Update I: I have received several excellent comments on the proposed legislation.
(i) A major issue is the "preponderance" language that requires a preponderance of components to be located within the United States. This arises from the RIM v. NTP case where the court, in finding infringement, included as a factor that only one or two of the components of RIM’s system were located outside of the United States. Preponderance is a little vague and subject to too much interpretation — so we need a better word.
(ii) Initially, I only included the "use" of a patented invention within the statute. However, a reader asked that this be extended to include making and selling. I agree that these actions should be included as well.
(iii) A colleague pointed out that the statute should be more clearly written to indicate that it is the patented invention that is under the control and beneficial use of persons in the U.S.
Here is a new version of the Revised Amendment:
Revised Proposed Amendment to 35 U.S.C. Section 271(j): Whoever without authority makes, uses or sells any patented invention, where the patented invention is under the control and beneficial use of persons within the United States, shall be liable as an infringer so long as the clear majority of components of the invention are within the United States.
CE Petit added more comments. Rather than looking at the number of "components" of an invention he suggests looking at the number of elements of a given claim. "This is particularly relevant when some or all of a claim concerns a process or an intangible. Since ‘elements of claims’ are parseable as a matter of law by the court."
Petit’s version III of the Proposed Amendment to 35 U.S.C. Section 271(j) looks like this:
New Revised Proposed Amendment to 35 U.S.C. Section 271(j): Whoever without authority makes, uses, or sells any patented invention, where the invention is under the control and beneficial use of persons within the United States, shall be liable as an infringer so long as the clear majority of the elements of an otherwise infringed claim of the invention are within the United States.

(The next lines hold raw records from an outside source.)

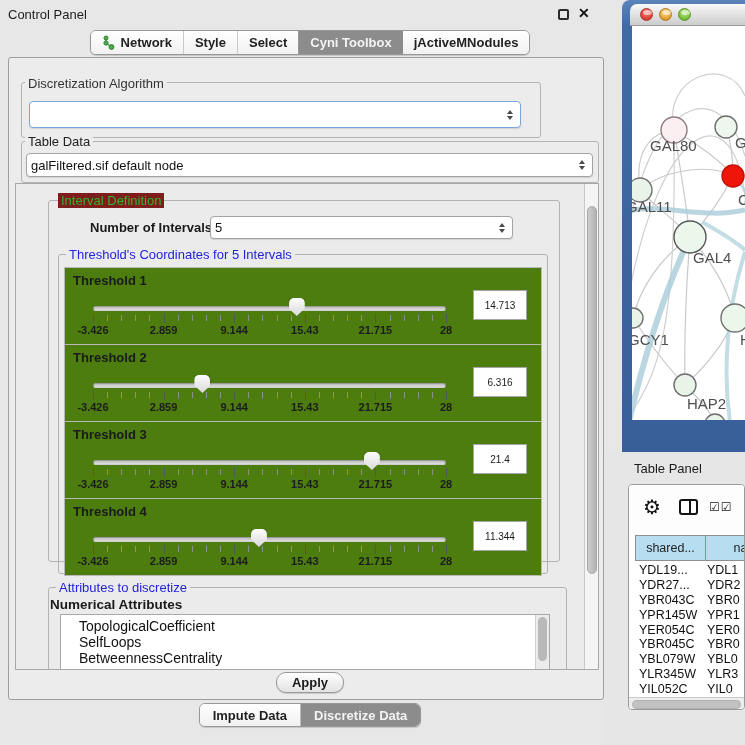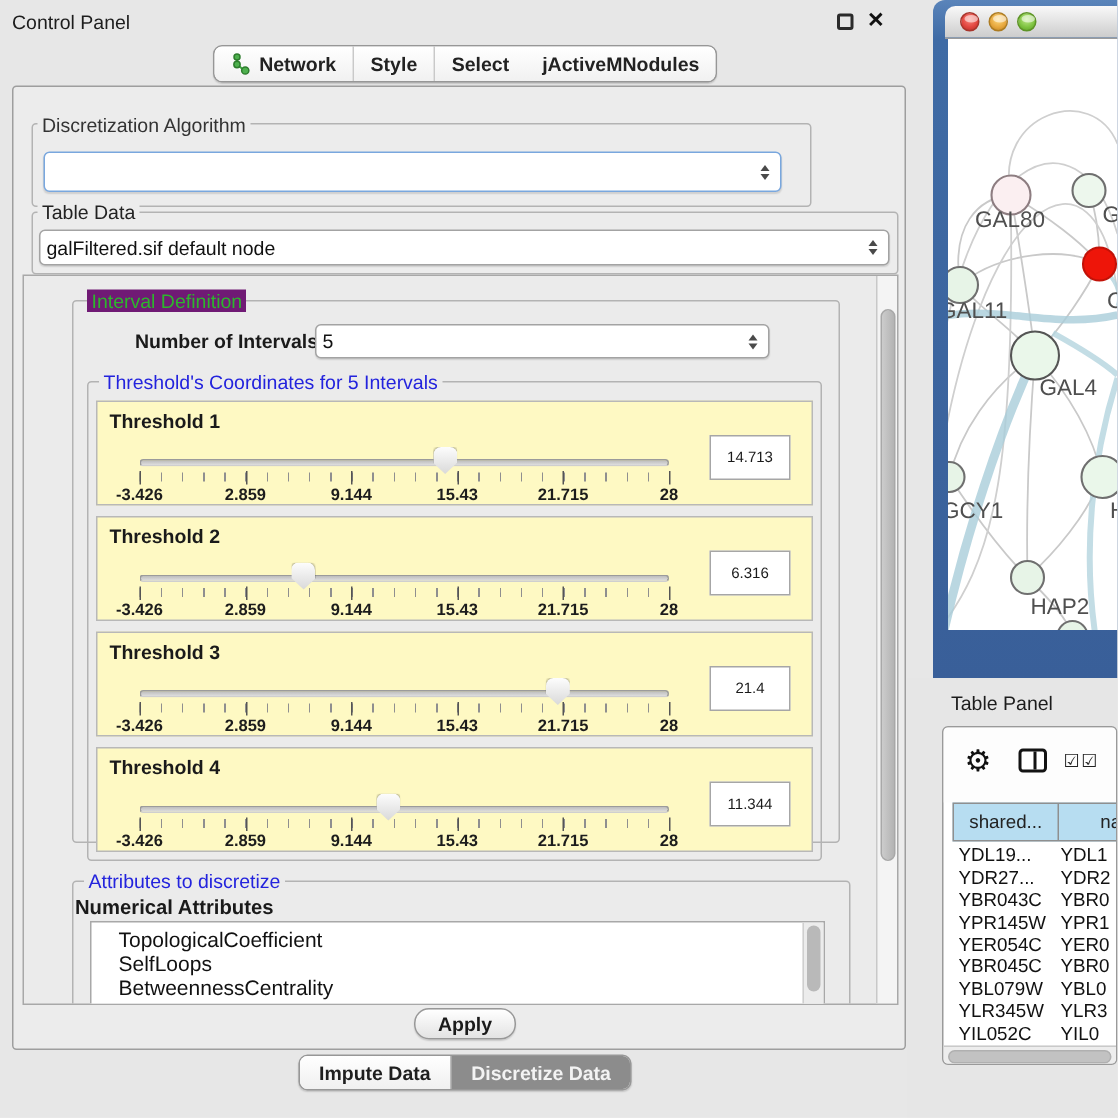"Cyni Toolbox" div.seg { html: none -> <div> <span>Cyni Toolbox</span> </div> }
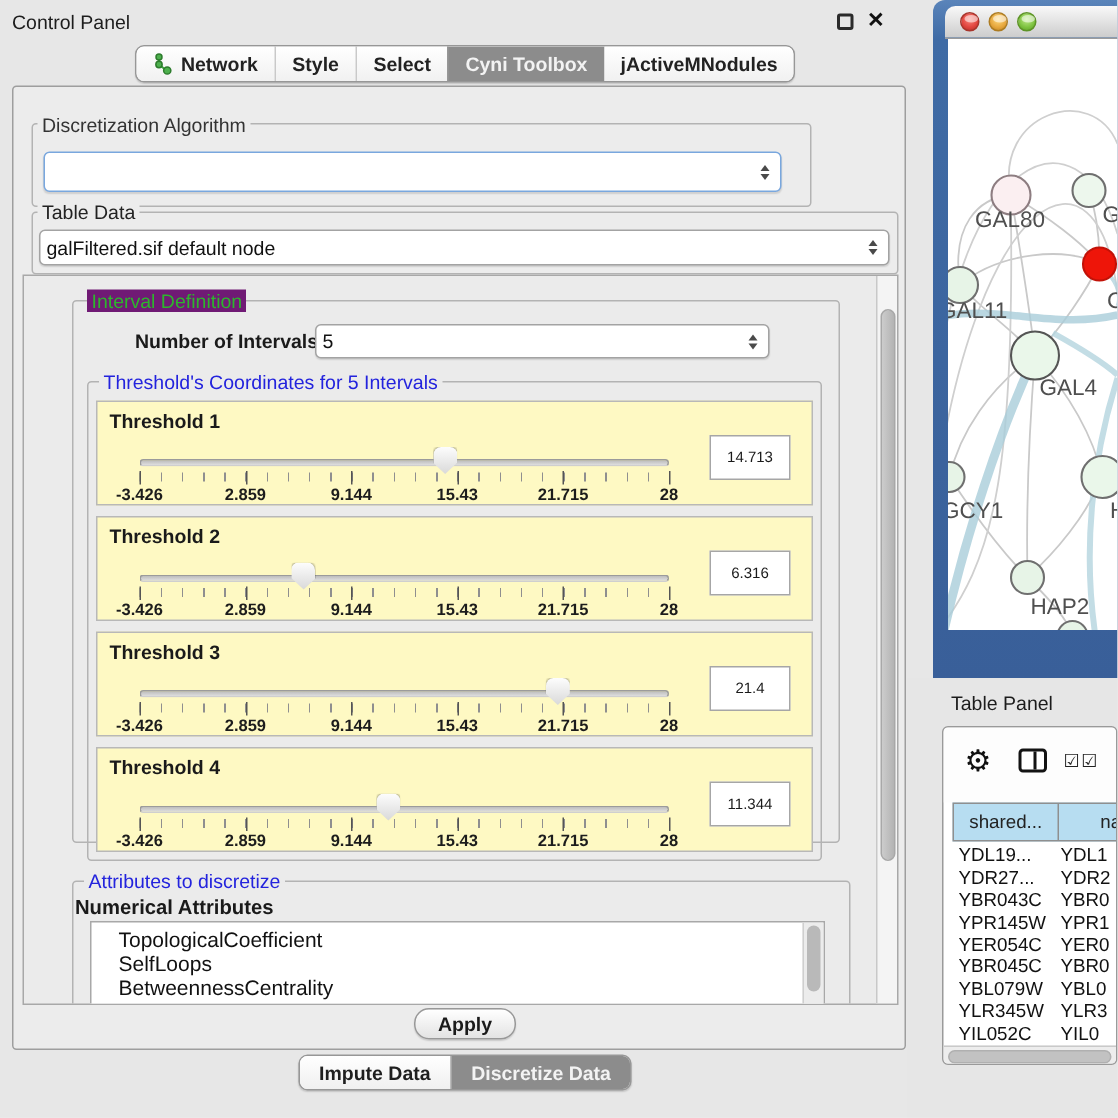"Interval Definition" .int-title { background: #701a75 -> #7f1d1d }
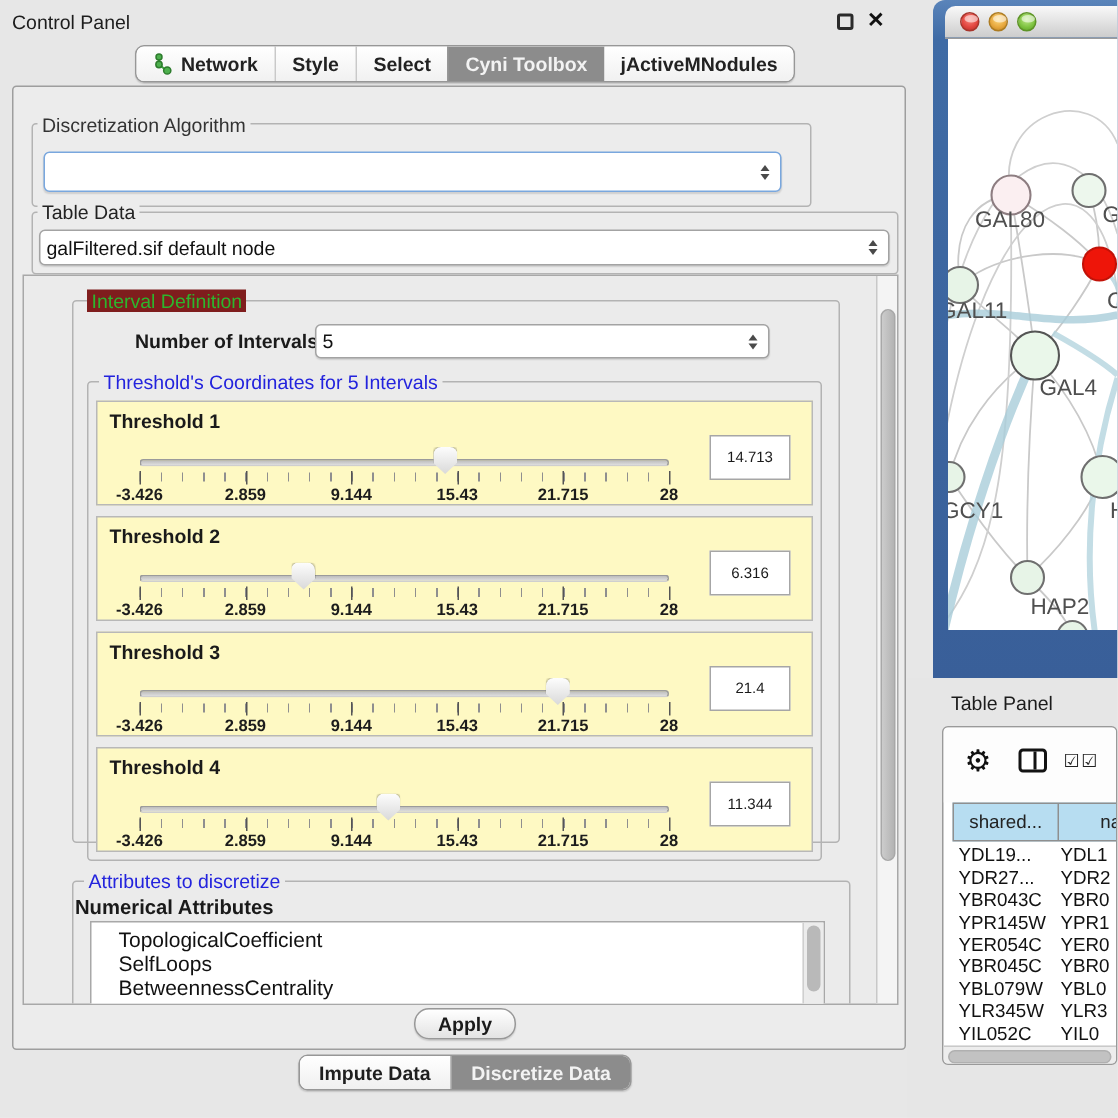"Threshold 1" .thr-box { background: #fef9c3 -> #4d7c0f; height: 70px -> 78px }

I wonder what our blogging legislative guru has to say on this issue?
Update III: A couple of clients contacted me directly with more ideas and edits for the proposed legislation. Our newly edited version is here, with changes underlined.
271(j): Whoever without authority makes, uses, or sells any patented invention, where the invention is under the control and beneficial use of entities or persons within the United States, shall be liable as an infringer so long as either (i) at least one key claimed element is within the United States or (ii) at least one key claimed step takes place within the United States.
271(j) Definitions: A Key Claimed Element or Step is one that if missing, makes the invention inoperable, or that makes the claim patentable in view of cited prior art.
Let me know if you think that we should include other changes. Either leave a comment below or e-mail me (email@example.com).
Update IV: The real trick here is, as Ken Hobday correctly pointed out, eliminating the potential for a company to set up computer servers in some foreign land, practicing claimed methods using those servers, and then simply providing a point of access through the internet to U.S. customers. Any proposed legislation should be carefully examined to ensure that we capture this type of activity as infringement of U.S. patents. I’m not sure that the draft proposal is there yet.
Update V: Matt Buchanan made the point that we may be getting off-track. He has a solution that is directly related to the "extra-territorial server farm" problem.
Matt’s Proposal — 271(j): Whoever without authority makes, uses, or sells any patented invention by providing persons located in the United States electronic access to a process performed by an extraterritorial computer shall be liable as an infringer notwithstanding the extraterritorial location of the computer so long as the provision of electronic access and the performance of the process is required by the claim at issue.